The Preamble (i.e. introduction) to the National Conventional Arms Control Act 20021 gives, as one of its premises, the assurance that the Republic is ‘a responsible member of the international community and will not trade in conventional arms with states engaged in repression, aggression or terrorism’. The cynic might well wonder who our trading partners are, then, because there seems to be a fair amount of repression, and/or aggression, and/or terrorism in these days.

In any event the Act, which falls under the authority of the Minister of Defence, is designed to regulate and monitor trade in arms; to ensure compliance with government policy; to ensure transparency, and to foster national and international confidence in the control procedures.

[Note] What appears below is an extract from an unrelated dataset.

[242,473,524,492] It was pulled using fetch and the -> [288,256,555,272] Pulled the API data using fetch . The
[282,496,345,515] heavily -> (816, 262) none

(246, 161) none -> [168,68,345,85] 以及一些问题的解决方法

The Act establishes a National Conventional Arms Control Committee and it, for all intents and purposes, is responsible for the effective implementation and administration of the Act.

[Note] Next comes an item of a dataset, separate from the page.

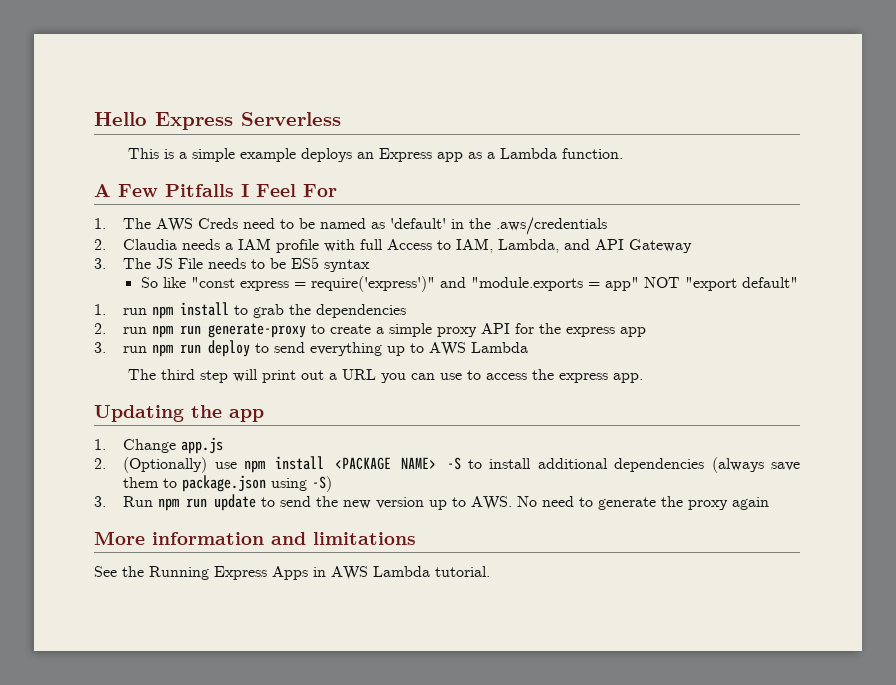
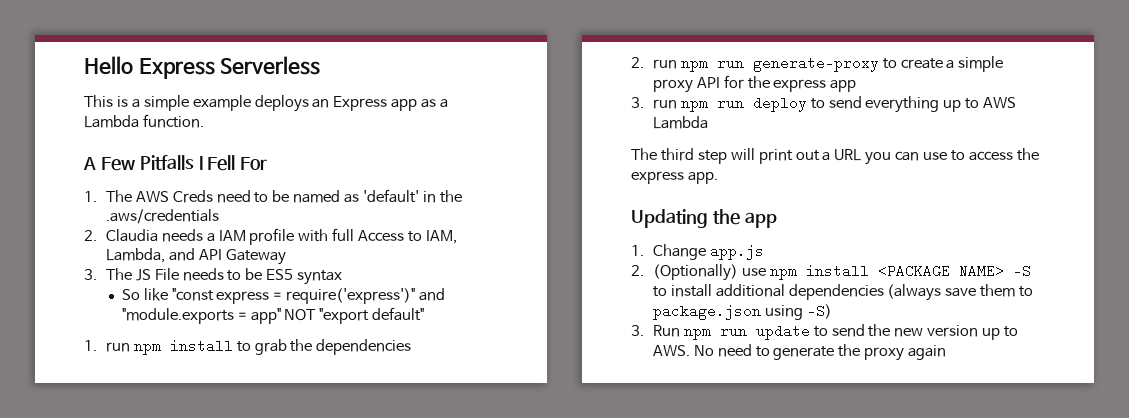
[256,184,296,197] Feel -> [207,155,236,171] Fell
[94,531,416,545] [94,566,490,580] // More information and limitations // See the Running Express Apps in AWS Lambda tutorial. -> (947, 352) none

In turn, the Minister also establishes an Inspectorate, which is accountable only to the Secretariat. Its function is to ensure that trade in and possession of ‘controlled items’ is conducted in compliance with the Act, and that the internal regulatory processes of the Committee are complied with. They have extensive powers of entry, search, interrogation, seizure, etc.

A. Controlled items

‘Controlled items’ are what the Act is all about. There are several categories promulgated2 and they range from fighter aircraft to submarines to pistols to radar to antipersonnel mines; and, last but not least, all manufacturing and testing equipment and facilities are included.3

  1. It is a crime to trade in controlled items if you are not registered with the Secretariat of the Committee, and you are in possession of a permit authorised by the Committee (and which is issued by the Secretariat).4

  2. It is a crime to possess controlled items if you are not similarly registered and have the necessary permit.5 6

  3. Any person who fails to comply with or contravenes any specification or condition endorsed in his permit commits a criminal offence.7

  4. The same applies to endorsements in end-user certificates. (This is where controlled items are to be exported, and undertakings must be given concerning (non) re-export, and concerning their (non) use in weapons of mass destruction.)8

  5. If you try and transfer a permit, you will be guilty of a criminal offence.9

  6. Any person who trades in controlled items can be required (by the Committee or one of its subcommittees, or inspectors) to furnish certain specified information. It is an offence to fail or refuse to comply with such a request.10

  7. It is an offence to furnish false information in response to such a request.11

B. The Committee and Inspectorate

  1. It is a crime to disclose any information concerning the business of the Committee except as is legally required.12 13

  2. Any person who hinders or obstructs any inspector in the performance of his functions under the Act commits a criminal offence.14

  3. If you knowingly make any false statement, concerning anything regulated by the Act, to the Committee, the Inspectorate, or any of their members (i.e. a ‘competent authority’) your are guilty of an offence.15

  4. If you refuse, or fail to comply with any lawful request of a competent authority, you are guilty of an offence.16

  5. Should you be so daring as to pretend to be an official of, or someone authorised by, a competent authority, you will find yourself with a criminal charge against you.17

  6. If you actually happen to be a member of the Committee, or of a subcommittee, or the secretariat, or any inspector, you will be guilty of an offence if you have any financial or other interest in any matter which could conflict with the performance of your duties, and you do not disclose it as soon as you become aware of the position.18

  1. As amended by Act 73 of 2008, which came into force on 16 April 2012. 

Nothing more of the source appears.